ENTRIES SUPPLIED START

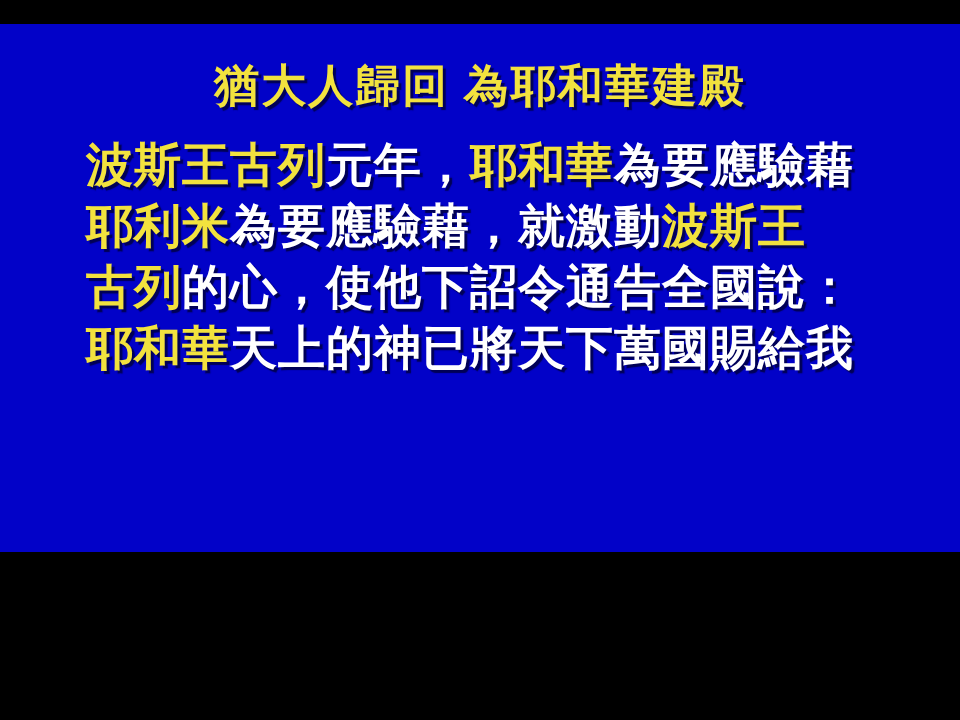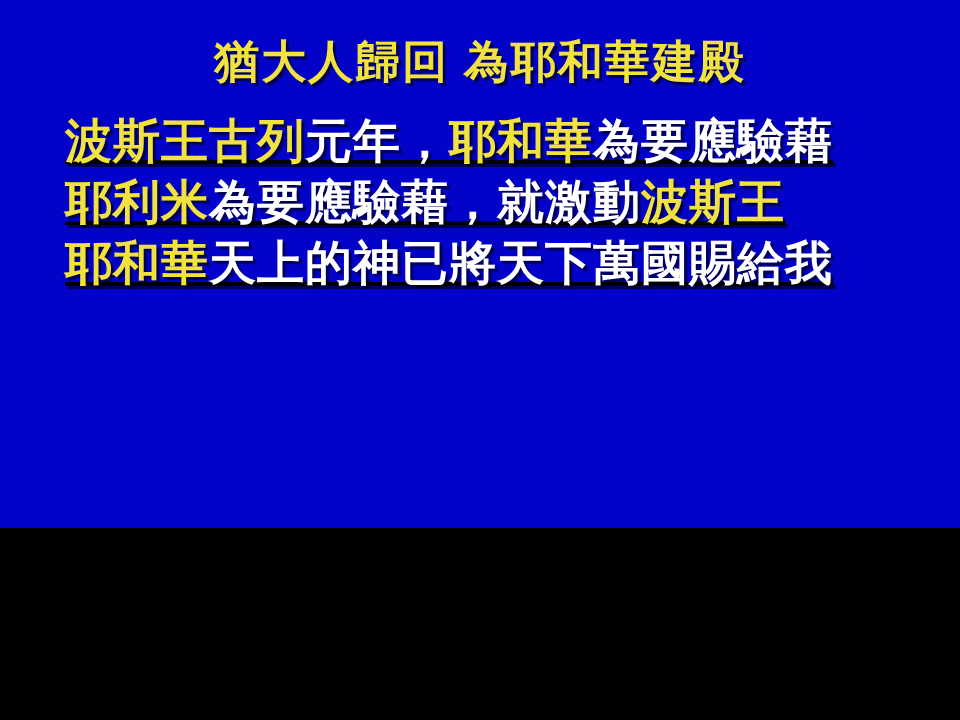"猶大人歸回 為耶和華建殿" .slide { margin-top: none -> 24px }
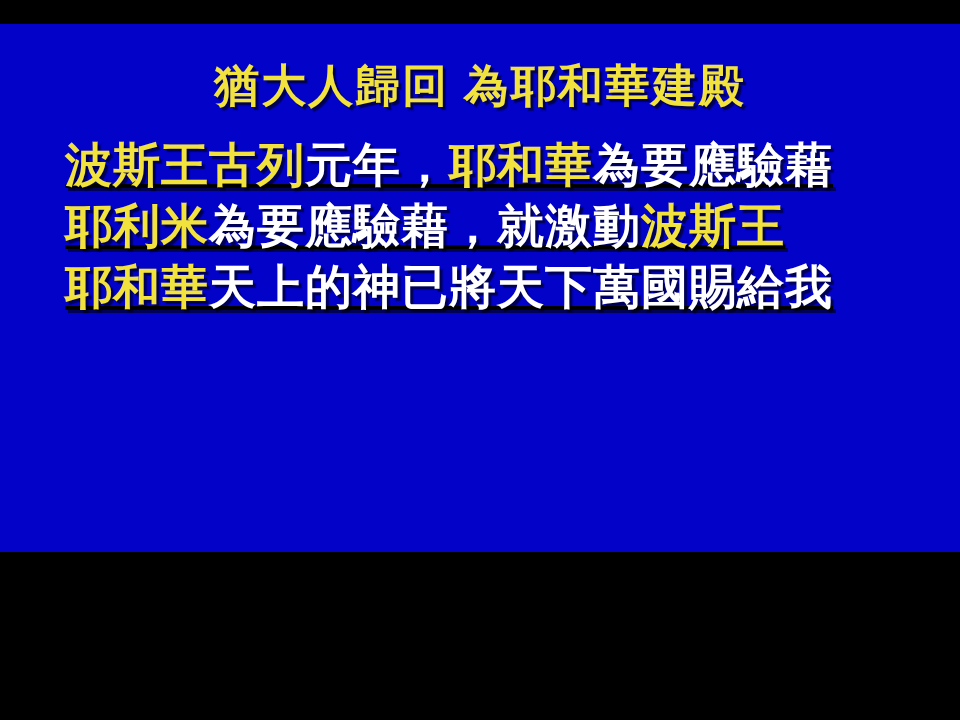"波斯王古列元年，耶和華為要應驗藉" .slide-body { padding-left: 65px -> 86px; text-decoration: underline -> none }
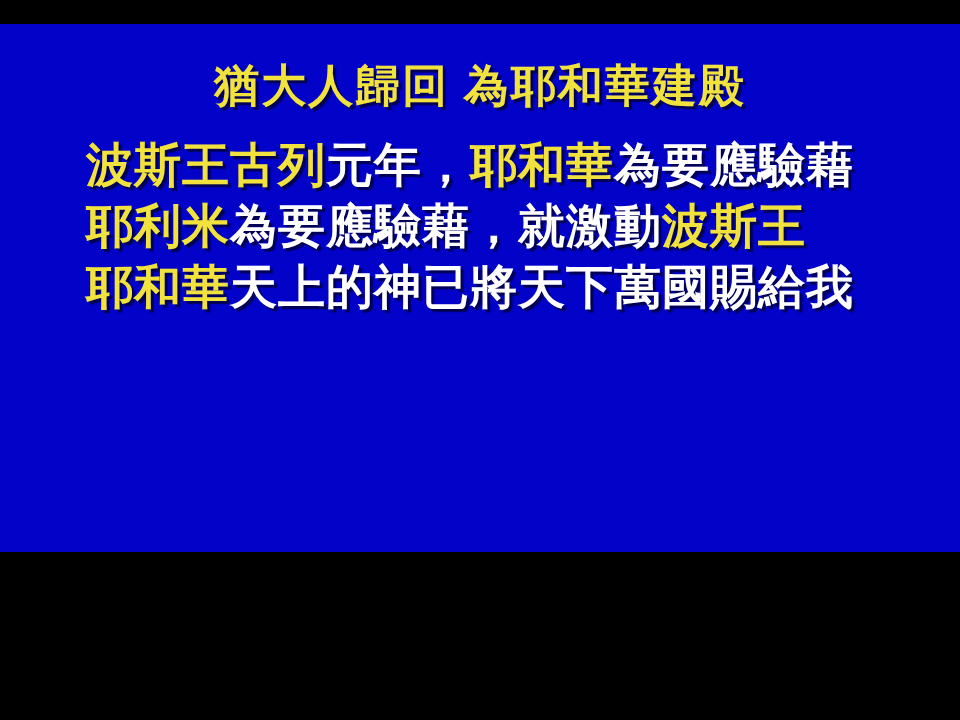"古列的心，使他下詔令通告全國說：" div.body-line { html: none -> <div><span>古列</span><span>的心，使他下詔令通告全國說：</span></div> }
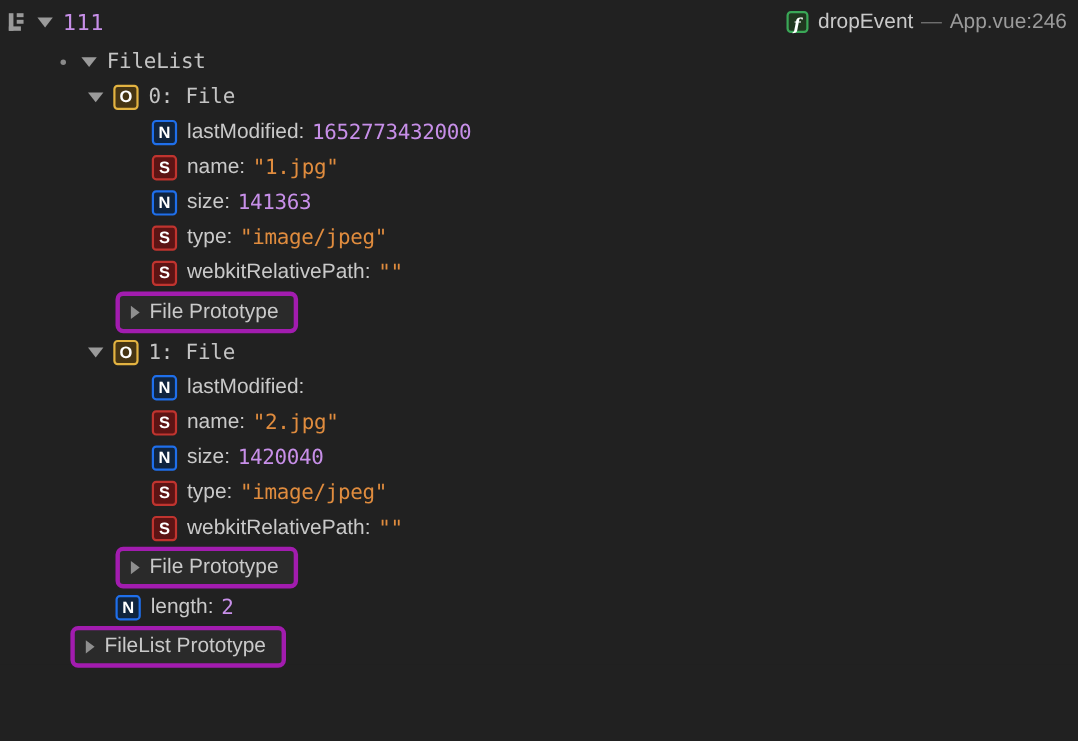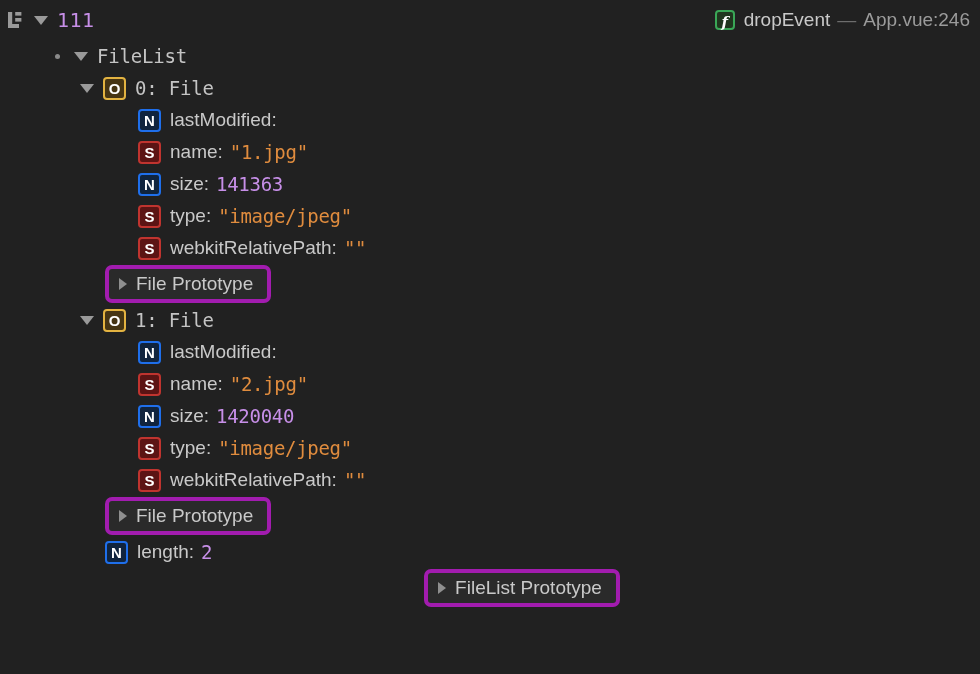"1652773432000" span.val-number { html: none -> <span>1652773432000</span> }
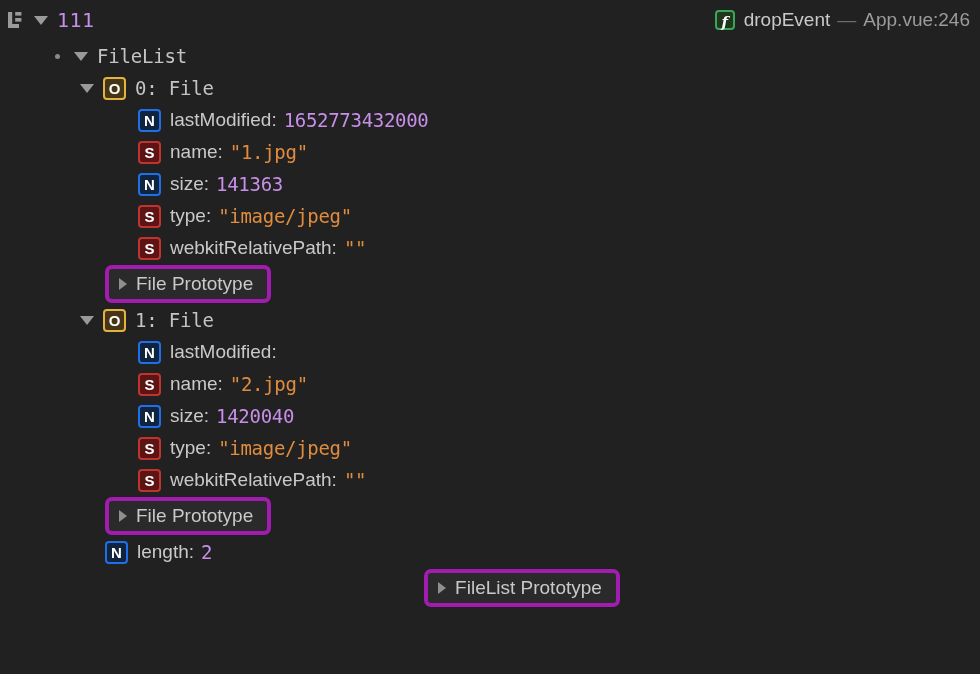"FileList Prototype" div.proto-row { justify-content: center -> none }
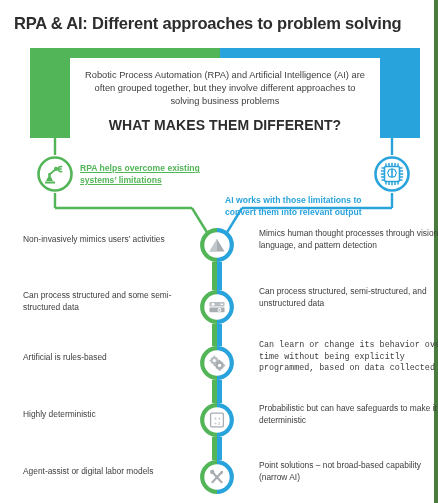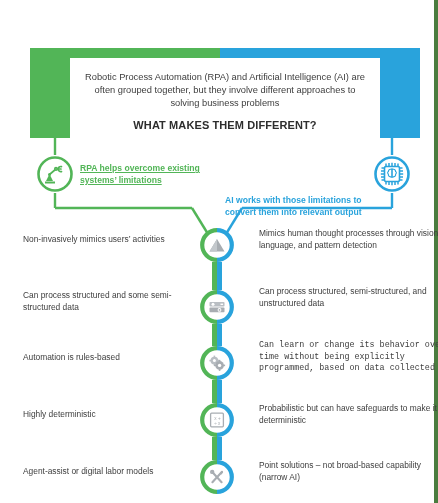"RPA & AI: Different approaches" div.title { html: none -> <div>RPA &amp; AI: Different approaches to problem solving</div> }
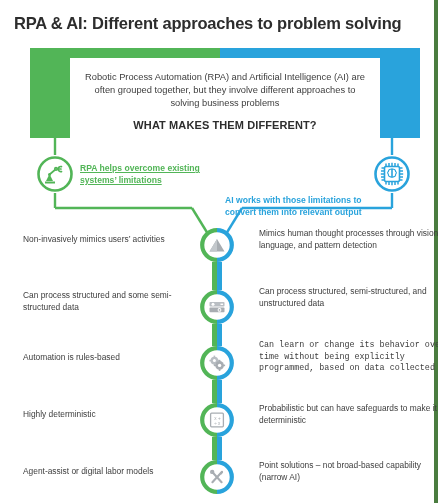"WHAT MAKES THEM DIFFERENT?" .band-q { font-size: 11px -> 14px }
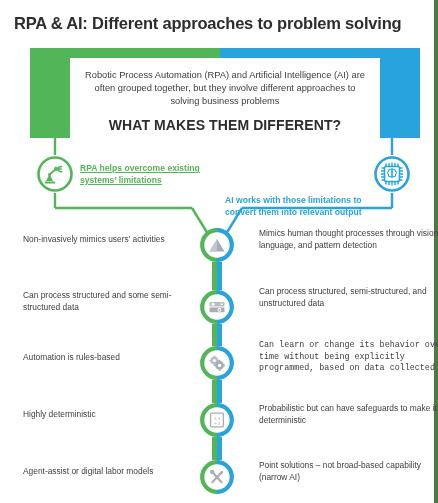"Automation is rules-based" div.row-left { text: Automation -> Artificial }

ENTRIES SUPPLIED END

* _WHAT IS NEEDED_
Each line of the records above must be repeated exactly, but no picture belongs in the copy.

* _RESULT FOR THIS EXERCISE_
"猶大人歸回 為耶和華建殿" .slide { margin-top: none -> 24px }
"波斯王古列元年，耶和華為要應驗藉" .slide-body { padding-left: 65px -> 86px; text-decoration: underline -> none }
"古列的心，使他下詔令通告全國說：" div.body-line { html: none -> <div><span>古列</span><span>的心，使他下詔令通告全國說：</span></div> }
"1652773432000" span.val-number { html: none -> <span>1652773432000</span> }
"FileList Prototype" div.proto-row { justify-content: center -> none }
"RPA & AI: Different approaches" div.title { html: none -> <div>RPA &amp; AI: Different approaches to problem solving</div> }
"WHAT MAKES THEM DIFFERENT?" .band-q { font-size: 11px -> 14px }
"Automation is rules-based" div.row-left { text: Automation -> Artificial }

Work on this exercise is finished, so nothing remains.